I am truly blessed and try real hard to be thankful.

But while I was enjoying a great year, others were struggling with leukemia, nearly losing a toe (or a life) to venomous snakes, putting down family pets, losing loved ones.  My heart and prayers go out to those who had a rough year. 

This year is prepped to be another good 'un, but requires some effort on my part.  My archery business needs tending including a website, as well as advertising and such.  I couldn't decided on a name, so I picked two:  Wild Spirit/Old Soul.  I figured I could capture the increased interest in archery by the young and hip with the "Wild Spirit", and perhaps get a curmudgeon or two to buy a leather armguard or possibles bag with the "Old Soul" moniker. 

I also need to step up my archery practice, which has suffered in recent weeks.  I'd like to try one of those friendly traditional archery competitions I run across from time to time, but have been too scared to give a shot.

So, like millions of other morons, I've made a list of New Year's resolutions.  I've even put my resolutions up on a handy-dandy, shame-inducing calendar posted to the refrigerator, so I can consciously ignore them by actually looking down in disgrace on a regular basis.

There are no diet goals, nor goals to be a "better person".  Rather, these are concrete objectives, weekly increases in hours spent on my business, archery, art, or gardening, along with some monthly goals, in check-off fashion -- perfect for failing on paper.


As this is my Agrarianista blog, I suppose a garden and field update is in order.  We picked our oranges yesterday, after a fourth day of below-freezing temps, and they look great!  We saw a five-and-one-half fold increase in yield over last year's harvest: eleven oranges off our three-foot dwarf orange tree (thankfully, the oranges aren't dwarfed).  Our rose also has a load of rose-hips in need of harvest.
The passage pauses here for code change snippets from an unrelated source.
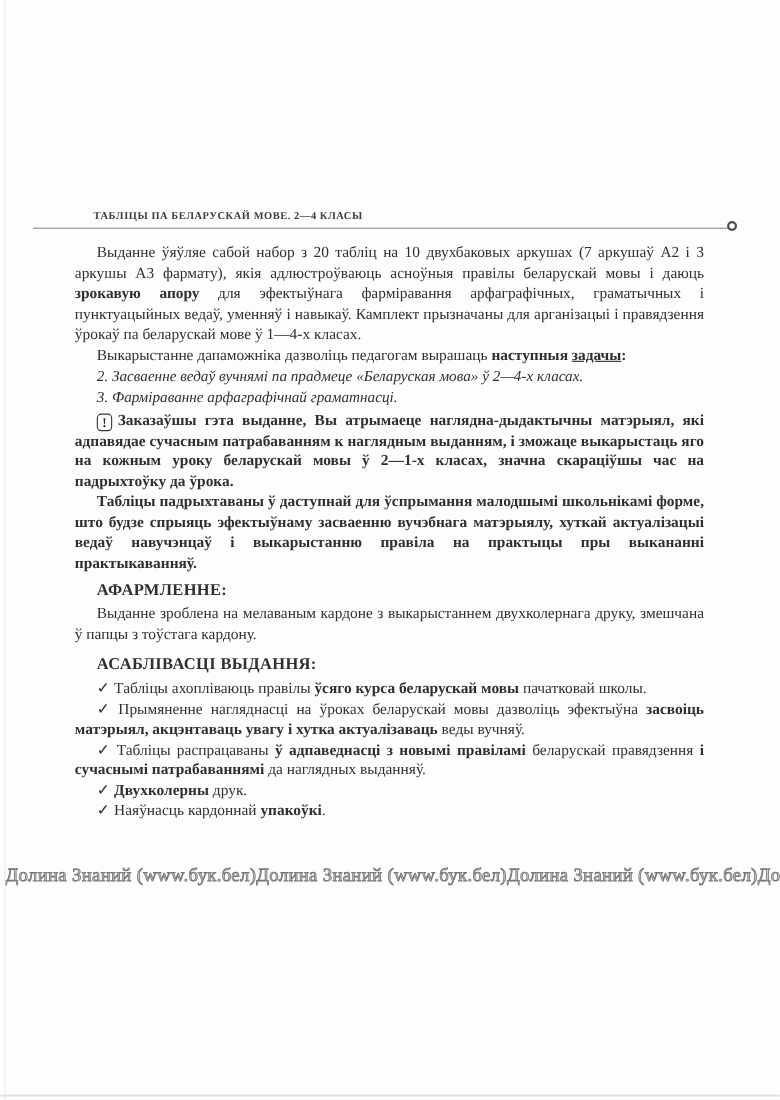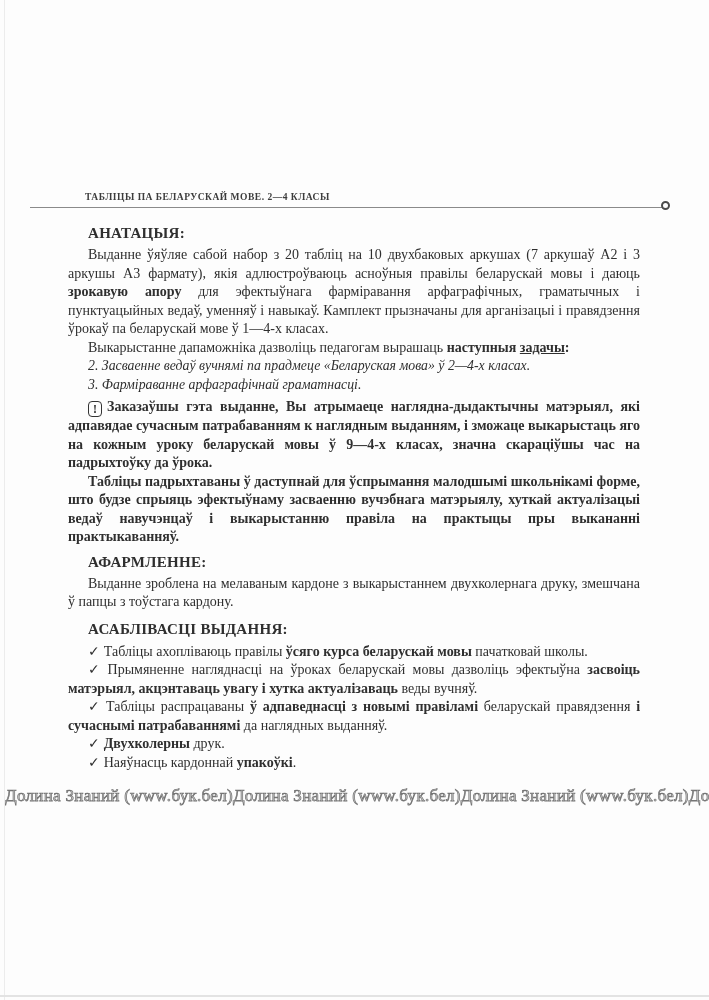--- a/index.html
+++ b/index.html
@@ -70,7 +70,6 @@
 
   <div class="content">
 
-    <div class="heading h-anat">АНАТАЦЫЯ:</div>
 
     <p class="para"><span>Выданне ўяўляе сабой набор з 20 табліц на 10 двухбаковых аркушах (7 аркушаў А2 і 3 аркушы А3 фармату), якія адлюстроўваюць асноўныя правілы беларускай мовы і даюць </span><span style="font-weight: bold;">зрокавую апору</span><span> для эфектыўнага фарміравання арфаграфічных, граматычных і пунктуацыйных ведаў, уменняў і навыкаў. Камплект прызначаны для арганізацыі і правядзення ўрокаў па беларускай мове ў 1—4-х класах.</span></p>
 

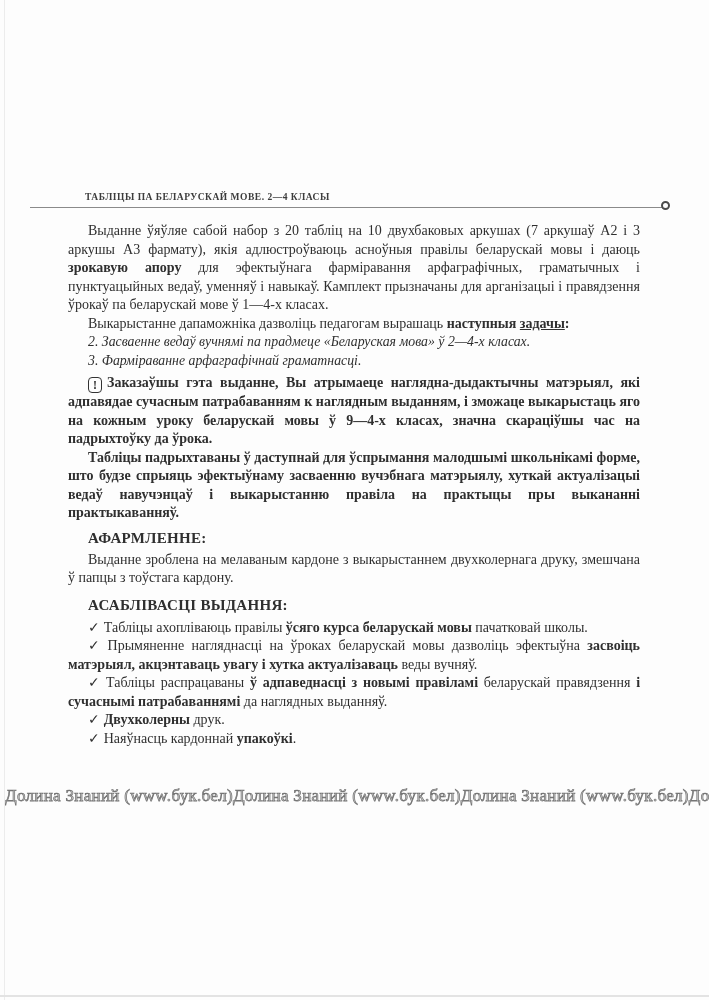--- a/index.html
+++ b/index.html
@@ -80,7 +80,7 @@
       <p>3. Фарміраванне арфаграфічнай граматнасці.</p>
     </div>
 
-    <p class="notice"><span class="excl-icon">!</span><span>Заказаўшы гэта выданне, Вы атрымаеце наглядна-дыдактычны матэрыял, які адпавядае сучасным патрабаванням к наглядным выданням, і зможаце выкарыстаць яго на кожным уроку беларускай мовы ў 9—4-х класах, значна скараціўшы час на падрыхтоўку да ўрока.</span></p>
+    <p class="notice"><span class="excl-icon">!</span><span>Заказаўшы гэта выданне, Вы атрымаеце наглядна-дыдактычны матэрыял, які адпавядае сучасным патрабаванням к наглядным выданням, і зможаце выкарыстаць яго на кожным уроку беларускай мовы ў 2—1-х класах, значна скараціўшы час на падрыхтоўку да ўрока.</span></p>
 
     <p class="bold-para">Табліцы падрыхтаваны ў даступнай для ўспрымання малодшымі школьнікамі форме, што будзе спрыяць эфектыўнаму засваенню вучэбнага матэрыялу, хуткай актуалізацыі ведаў навучэнцаў і выкарыстанню правіла на практыцы пры выкананні практыкаванняў.</p>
We lost the flowers off our pineapple sage, which doesn't help our resident hummingbirds, so I'll be putting out a feeder today.  And speaking of feeders, the bird feeder that RubĂ©n and I built this Summer has been getting visitors -- mourning doves, scrub jays, white-crowned sparrows.  Our giant trees also hold some overwintering Sierra birds.  Pacific-slope flycatchers and chestnut-backed chickadees take refuge here, among others.  Of course, the yellow-rumped warblers are back, too.

The walnut has done its job, providing leaves for cover and conversion to soil in our raised beds.  The boysenberry was pruned far back last Fall, and the pomegranate has gotten a first pruning, too.

We are filling in the pond, which has become more trouble than it's worth, and may put in a hill with a sizeable rock or two.  We may also add a small stream, since we already have all the materials (pump, liner, and water).

In the field, we had a First Annual Kilted Snipe hunt at a friend's property, and had a great time!  We got three fools to show up in kilts (including myself), and one "liberated woman", my cousin Kevin.  J.R. Young, kilted, was the only one of us to get birds -- two snipe -- although there were quite a few.

God bless, and may you all have a great 2015.

Maybe my best work so far -- a deerskin and veg-tanned leather belt pouch for Holly.

5 comments:

Hippo said...

Quite a list of birds visiting your garden! I am ashamed to say I haven't a clue what most of the birds are that flit through the trees in my garden. I find LBJ is a good name for most of them, Little Brown Job or Little Black Job...

You have a good year as well.

Josh said...

Hey, Hippo! In my dealings with you over the years, I came across a decent Angolan bird resource:

http://www.birdsangola.org/

For when you have free time...

Hippo said...

God grief, over a 1000 confirmed species in Angola! I never knew there were that many different types of birds in the world!

Interesting that there is no one publication with the full list of Angolan birds AND pictures of them.

This could turn into a useful pastime, creating a searchable database of all Angolan birds and finding pictures to match.

Thanks for this link, Josh!

Josh said...

You are quite welcome, Tom. I just wish I could come out and look for some of them with you.